Almost. Bytes of other members _outside the bytes of the member
being assigned_ become unspecified. Bytes of other members that
are inside the region of the member being assigned have well-defined
values (that depend on implementation-defined details, but still
well-defined).
Seebs
> You mean effective type rules. The term 'strict aliasing' is a gcc-ism
> and independent of the C Standard.
Whoops. Yeah. I think they actually mean the same thing, but the
term "effective type rules" is a clearer and more specific one.
Joshua Maurice
Indeed, but conceptually that makes no sense. I understand the desire
to say that, but I went to great lengths when I had the early return:
if (&t->y != &u->y)
return 1;
"&t->x" and "&u->x" have equivalent values past that early return, so
I find it difficult to internally justify calling the above undefined
behavior. It just makes no sense within the given framework, and
especially as commonly implemented. I think you'd have to data
dependency analysis in the aliasing analysis in for a compiler to
break the above program, which doesn't seem to be the intent of the
lifetime rules and strict aliasing rules at all.
Also, I think you could use some offsetof manipulation to make this
apparent contradiction even clearer.
PS: anyone know of any real implementations which do aliasing analysis
based on struct types? IIRC, and based on some quick experimentation,
newer versions of gcc only do alias analysis for primitive types.
Tim Rentsch
At some level I agree with you. This also is a gray area;
certainly a case can be made that the behavior here is
defined, and I can't identify any specific Standard
requirement that isn't met. The question is whether an
implementation is allowed to "know" that objects of the two
struct types cannot overlap (absent a visible union type
that includes them both, which is the case here). I think
there are reasonable arguments on both sides. Certainly
this issue merits clarification.
> I understand the desire
> to say that, but I went to great lengths when I had the early return:
> if (&t->y != &u->y)
> return 1;
>
> "&t->x" and "&u->x" have equivalent values past that early return, so
> I find it difficult to internally justify calling the above undefined
> behavior. It just makes no sense within the given framework,
An implementation is _allowed_ to make use of the identity
'&t->y == &u->y' for code following the return statement,
but certainly it isn't _required_ to. And we may expect
that, in the presence of undefined behavior (assuming that
such exists here), an implementation might very well deduce
several consequences that are not logically consistent.

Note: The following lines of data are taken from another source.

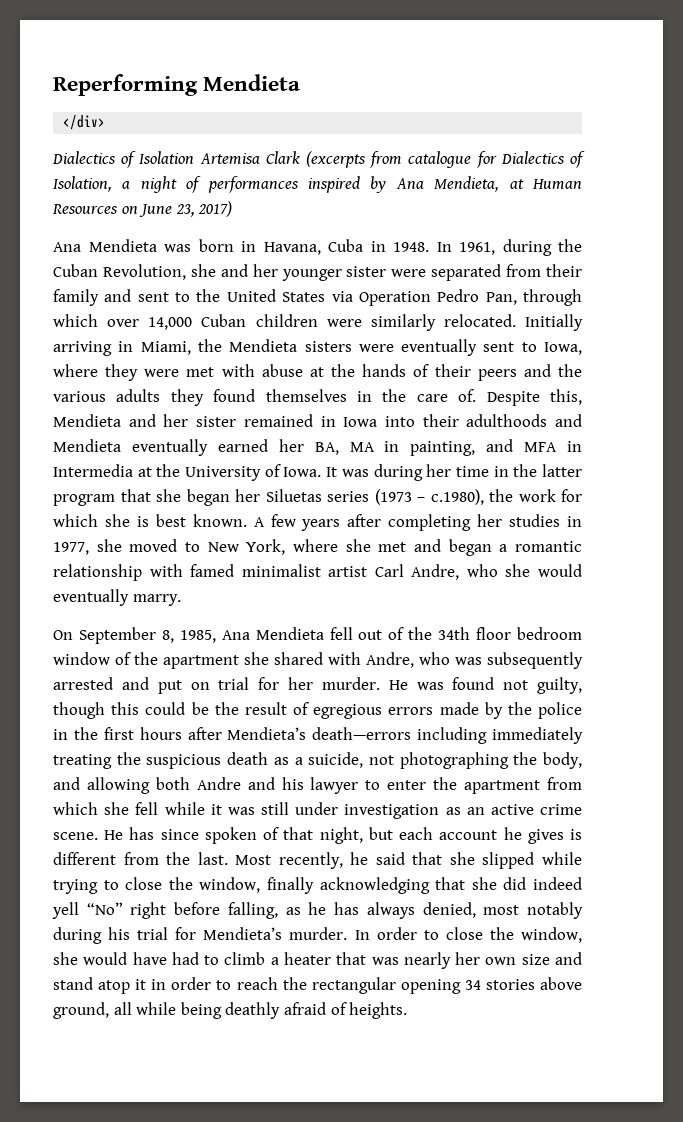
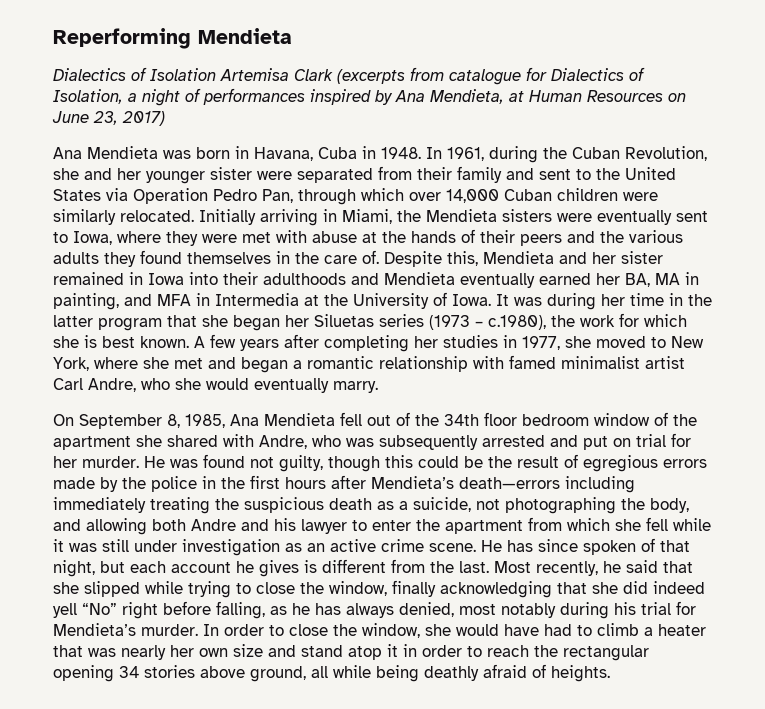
[63,115,106,130] // </div> -> (292, 36) none

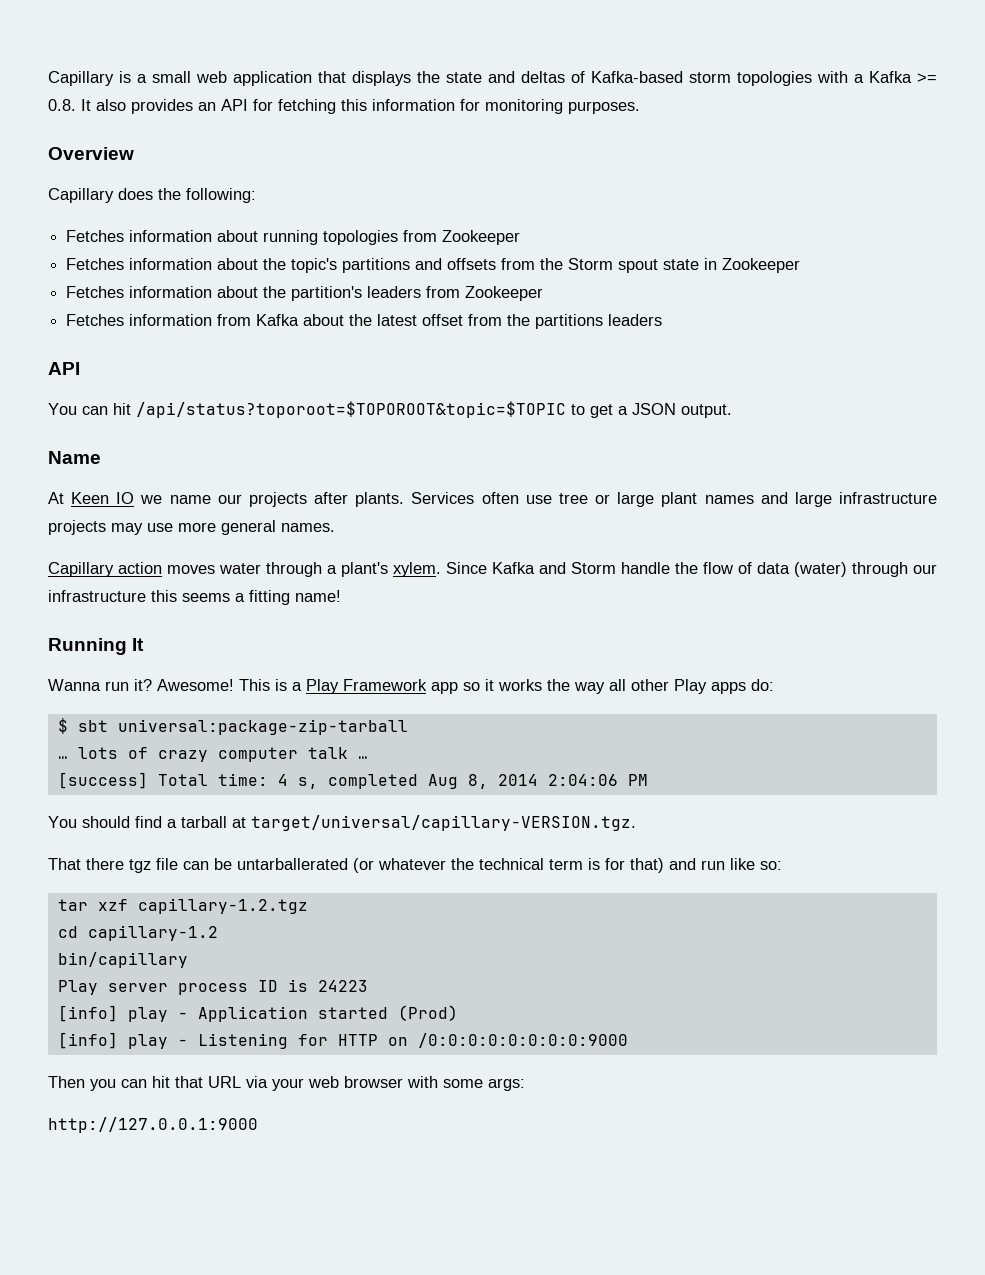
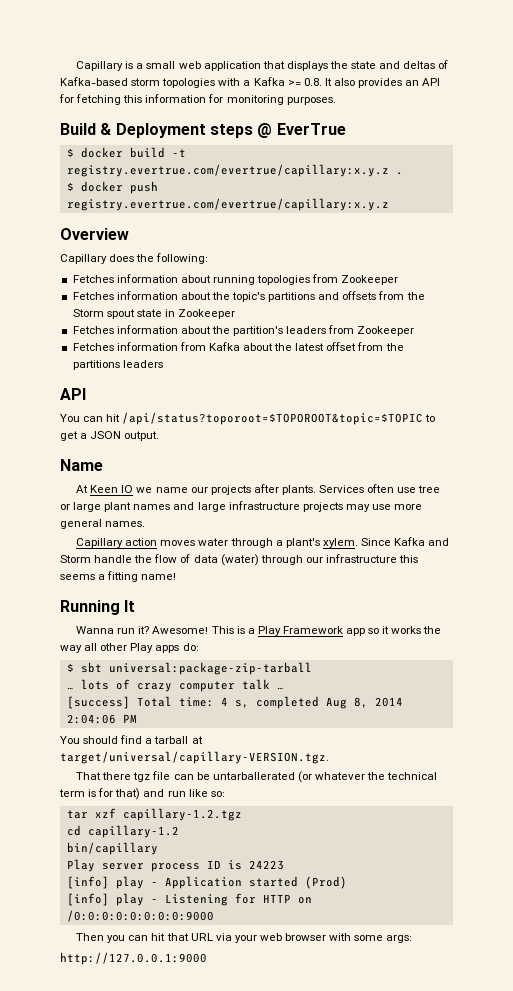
(640, 107) none -> [60,123,346,138] [66,147,186,158] [66,164,403,177] [66,181,158,194] [66,198,389,211] // Build & Deployment steps @ EverTrue // $ docker build -t registry.evertrue.com/evertrue/capillary:x.y.z . // $ docker push registry.evertrue.com/evertrue/capillary:x.y.z

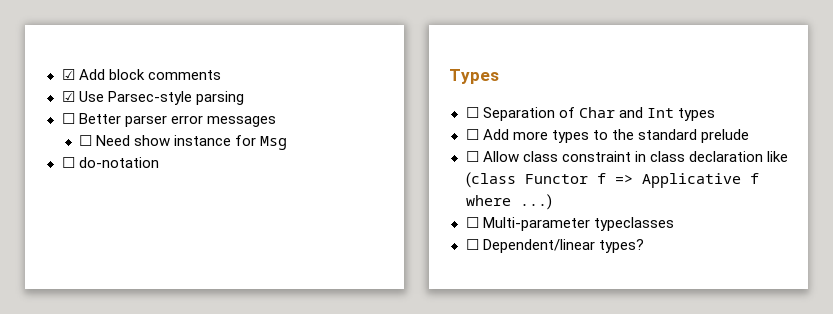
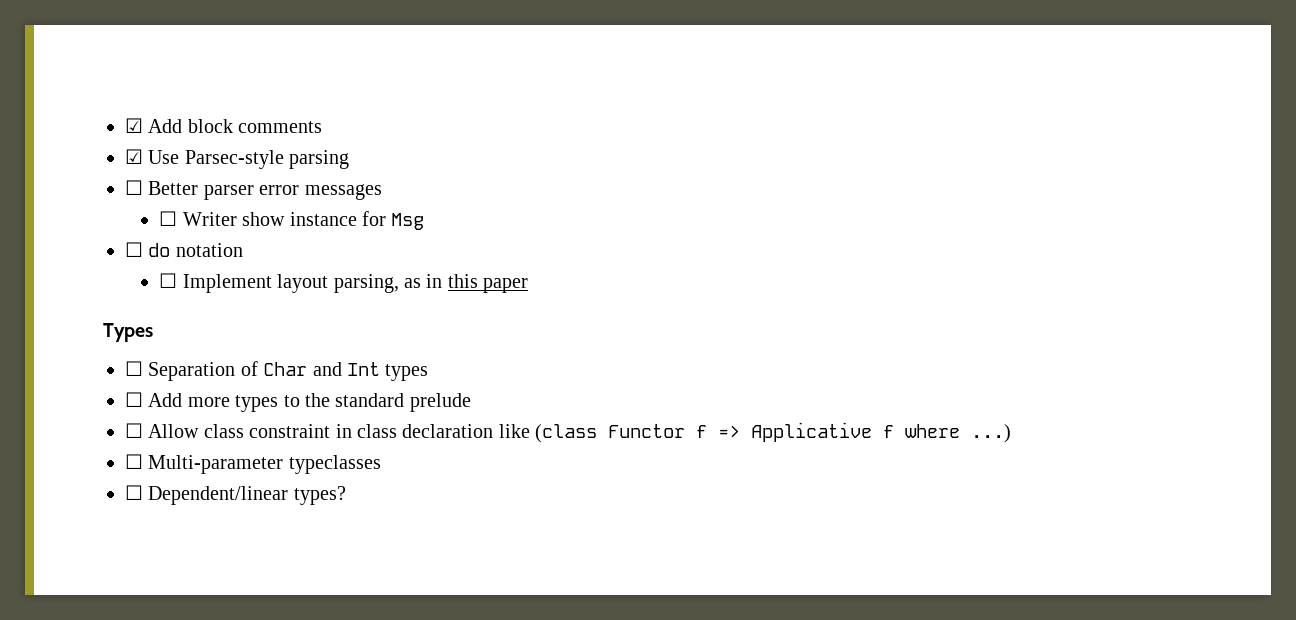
[96,135,131,146] Need -> [182,212,237,226] Writer
[78,157,159,168] do-notation -> [148,243,243,257] [159,273,529,293] do notation // ☐ Implement layout parsing, as in this paper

That is the nature of undefined behavior - something doesn't
make sense.
> and especially as commonly implemented.
What implementations do does not affect whether the behavior
is undefined. Certainly it may affect what behavior we
expect to see, but not whether the behavior is defined.
> I think you'd have to data
> dependency analysis in the aliasing analysis in for a compiler to
> break the above program, which doesn't seem to be the intent of the
> lifetime rules and strict aliasing rules at all.
First: ITYM effective type rules. "Strict aliasing" is a
gcc-ism, and not synonymous with (and probably not the same
as) the effective type rules.
Second: in fact, I think it is precisely the point of
effective type rules to enable certain kinds of code
transformations, and those code transformations may very
well depend on data flow analysis as well as type
information. So I think I draw the opposite conclusion
about intent -- effective type rules are provided so
that code transformations can be done that otherwise
might change the semantics of a naive translator.
> Also, I think you could use some offsetof manipulation to make this
> apparent contradiction even clearer.
Here I'm not sure what contradiction you're talking about.
The questions are gray, neither black nor white, and could
be made either. It is only when an issue resolves to both
black _and_ white that there is a contradiction. The issue
I see is that the matter is unclear, not that there is (yet)
any contradiction. Making the behavior here undefined might
seem counter-intuitive, or stupid, but as far as I know it
wouldn't result in any inconsistency.